WSJ: Macron wants to oust English from EU
The French president, Emmanuel Macron, wants to make French grand again and replace English as the default language in EU institutions, the way it was before Britain joined the bloc in 1973. With the U.K. negotiating to leave the EU next spring, he is eager to restore the linguistic ancien regime, The Wall Street Journal reports.
“English has probably never been so present in Brussels as when we’re talking about Brexit,” Mr. Macron said in March on the Day of Francophonie—a celebration of French language and culture observed in more than 70 countries. “This domination is not inevitable,” he declared.
English is by far the leading foreign language taught in the EU, according to official statistics. Over 80% of primary-school children and over 95% of secondary-school students across the bloc learn English before any other foreign language.
Still, Brexit means a downgrading for English. Today it’s the official language for 12.8% of the EU’s 511 million people but after Britain leaves it will be just the second official language in just two countries: Ireland and Malta. Combined they represent 1.2% of the EU’s post-Brexit population.

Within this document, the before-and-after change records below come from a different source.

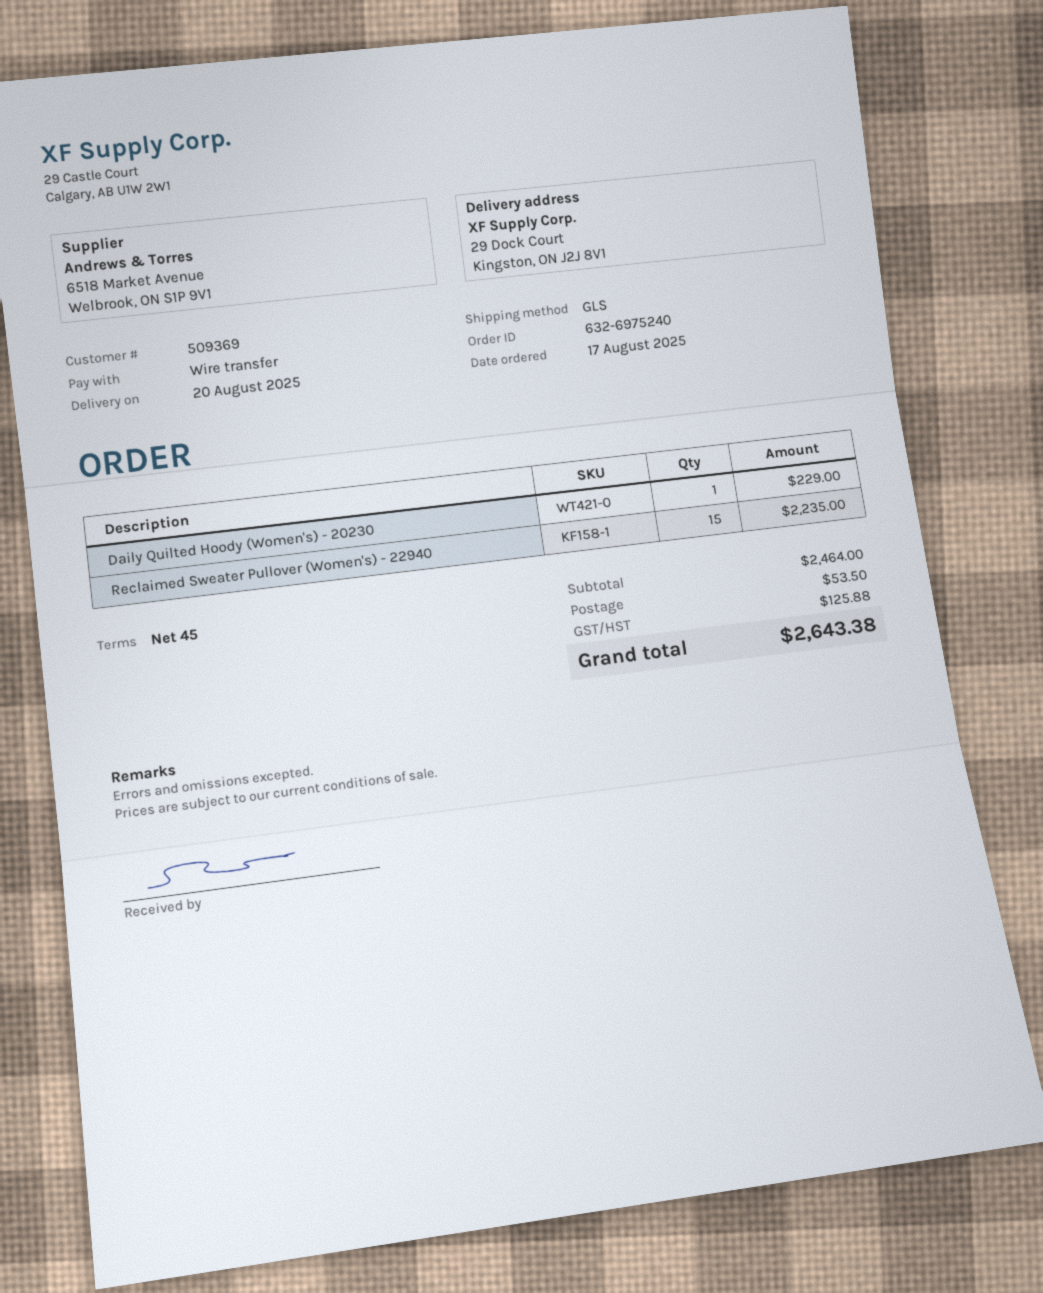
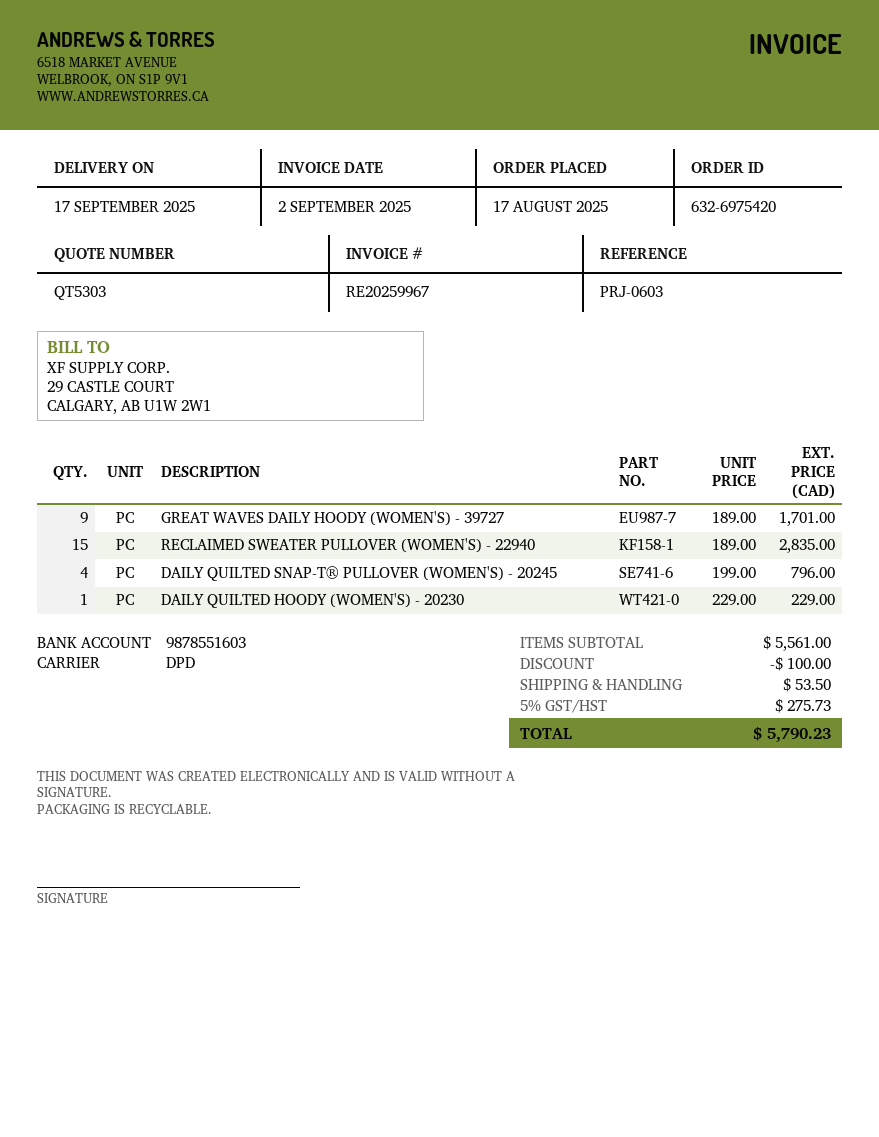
order number: 632-6975240 -> 632-6975420
delivery date: 2025-08-20 -> 2025-09-17
shipping method: GLS -> DPD
Reclaimed Sweater Pullover (Women's) - 22940: 15 for 2235.00 -> 15 for 2835.00
GREAT WAVES DAILY HOODY (WOMEN'S) - 39727: none -> 9 for 1701.00
DAILY QUILTED SNAP-T® PULLOVER (WOMEN'S) - 20245: none -> 4 for 796.00
subtotal: 2464.00 -> 5561.00
discount: none -> 100.00
tax: 125.88 -> 275.73
total: 2643.38 -> 5790.23

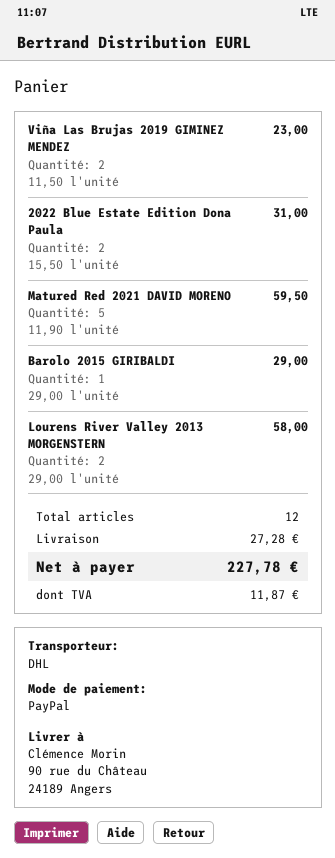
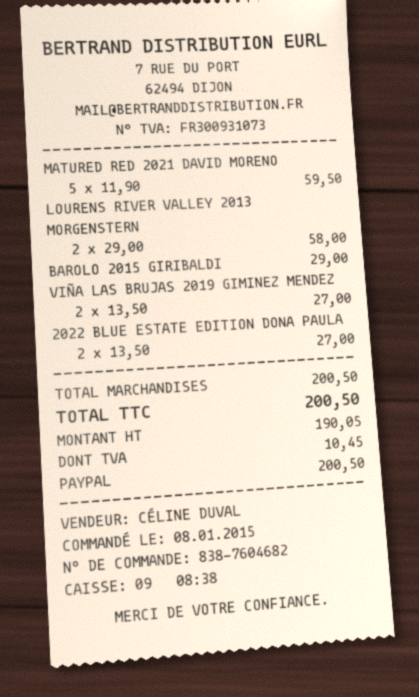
Viña Las Brujas 2019 GIMINEZ MENDEZ: 2 x 11.50 = 23.00 -> 2 x 13.50 = 27.00
2022 Blue Estate Edition Dona Paula: 2 x 15.50 = 31.00 -> 2 x 13.50 = 27.00
shipping: 27.28 -> none
tax: 11.87 -> 10.45
total: 227.78 -> 200.50

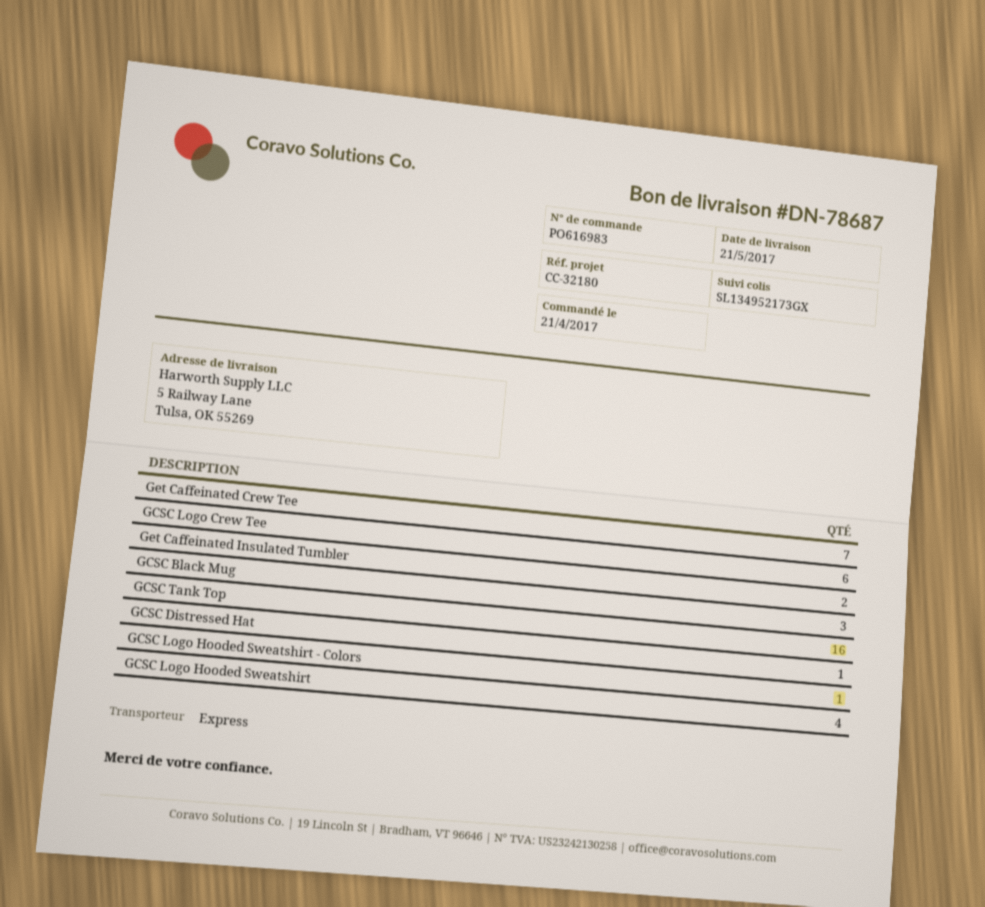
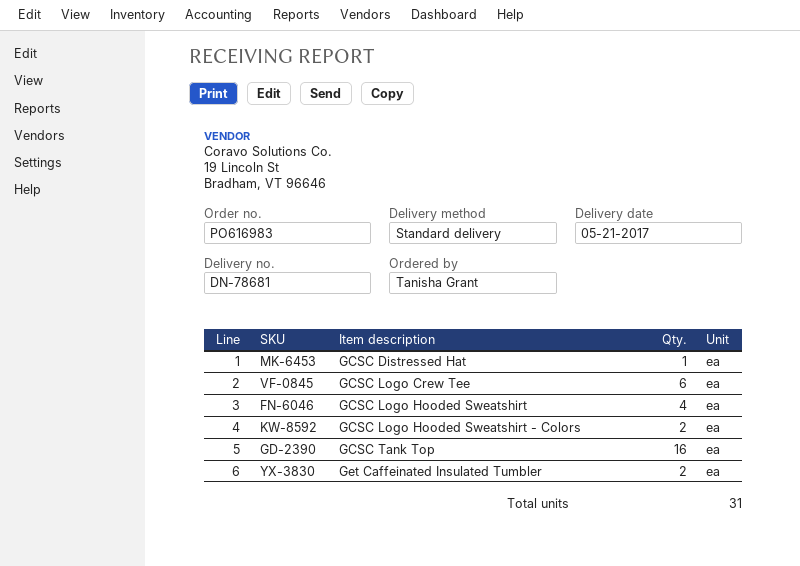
delivery note number: DN-78687 -> DN-78681
shipping method: express -> standard
Get Caffeinated Crew Tee: 7 -> none
GCSC Black Mug: 3 -> none
GCSC Logo Hooded Sweatshirt - Colors: 1 -> 2

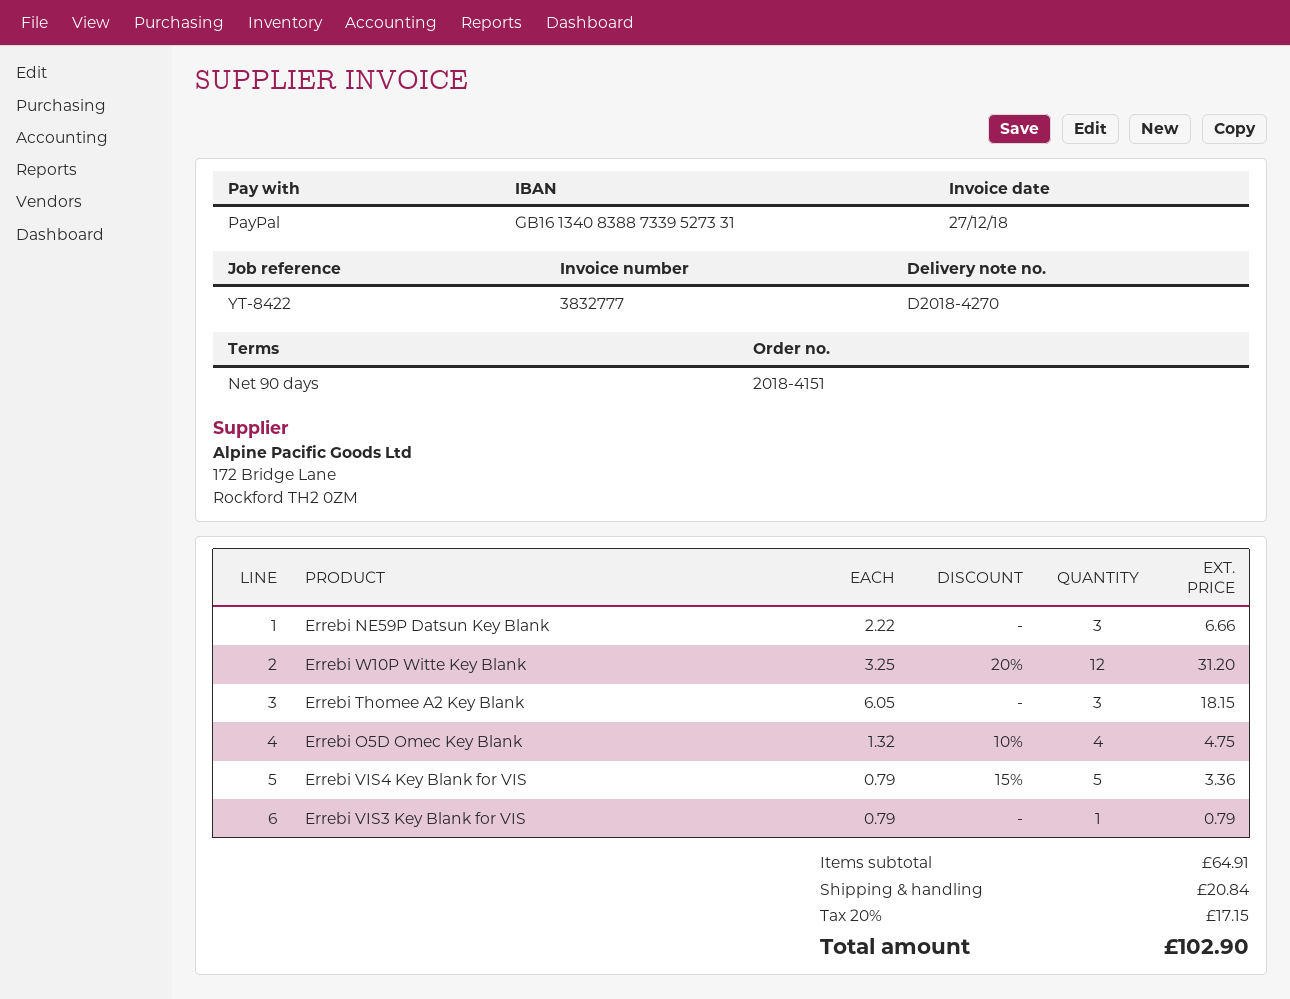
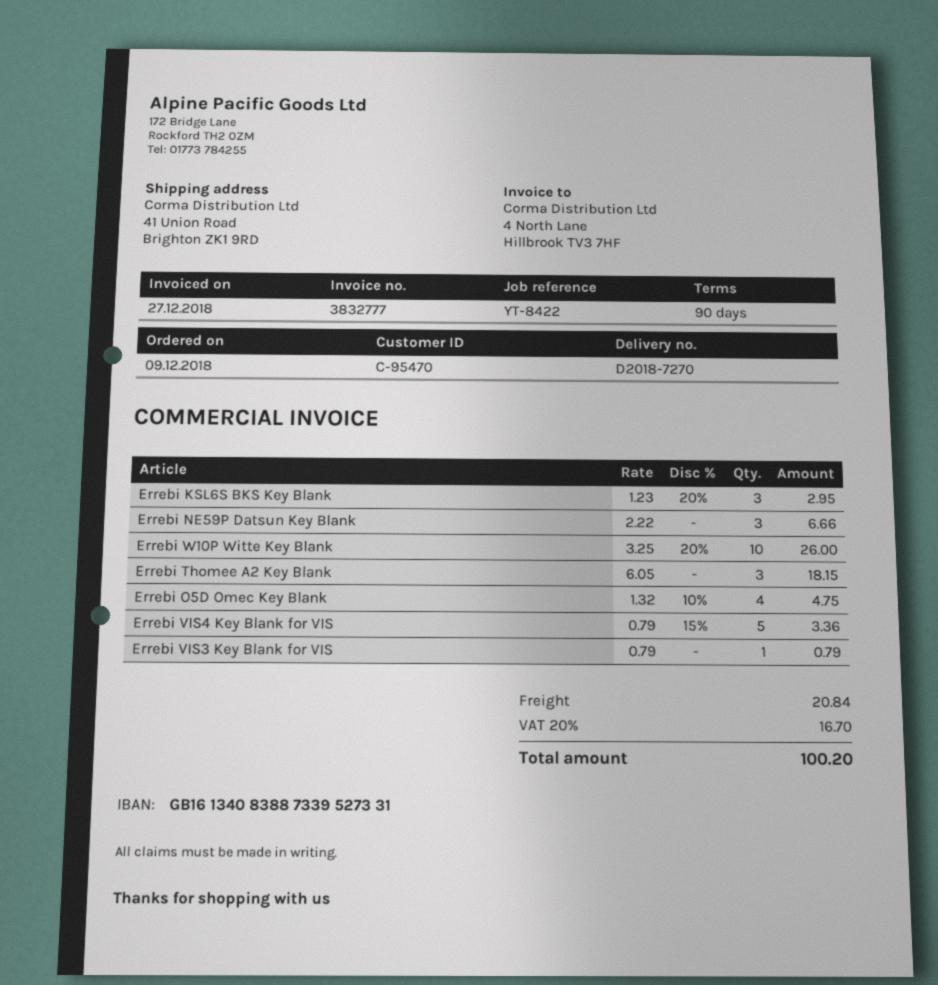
delivery note number: D2018-4270 -> D2018-7270
Errebi W10P Witte Key Blank: 12 x 3.25 - 20% = 31.20 -> 10 x 3.25 - 20% = 26.00
Errebi KSL6S BKS Key Blank: none -> 3 x 1.23 - 20% = 2.95
tax: 20% = 17.15 -> 20% = 16.70
total: 102.90 -> 100.20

A more modest, but perhaps not less daunting, challenge is improving the EU’s English. The bloc’s main translating body says 81% of EU documents are drafted in English, 5% in French, 2% in German and the rest in the 21 other languages. Yet only 2.8% of EU staff are British.
Mr. Macron said he wants to “set some rules, to be present, and make French the language with which one has access to a number of opportunities.” He pledged to offer more French classes to EU officials and to beef up its international network of French-speaking schools.
One Macron ally in the battle to restore French is European Commission President Jean-Claude Juncker, a native from neighboring Luxembourg, who frequently delivers public remarks in French and German.
“Why would Shakespeare’s language be superior to that of Voltaire?” Mr. Juncker said on French TV recently. “We are wrong to have become so anglicized,” he said, in French.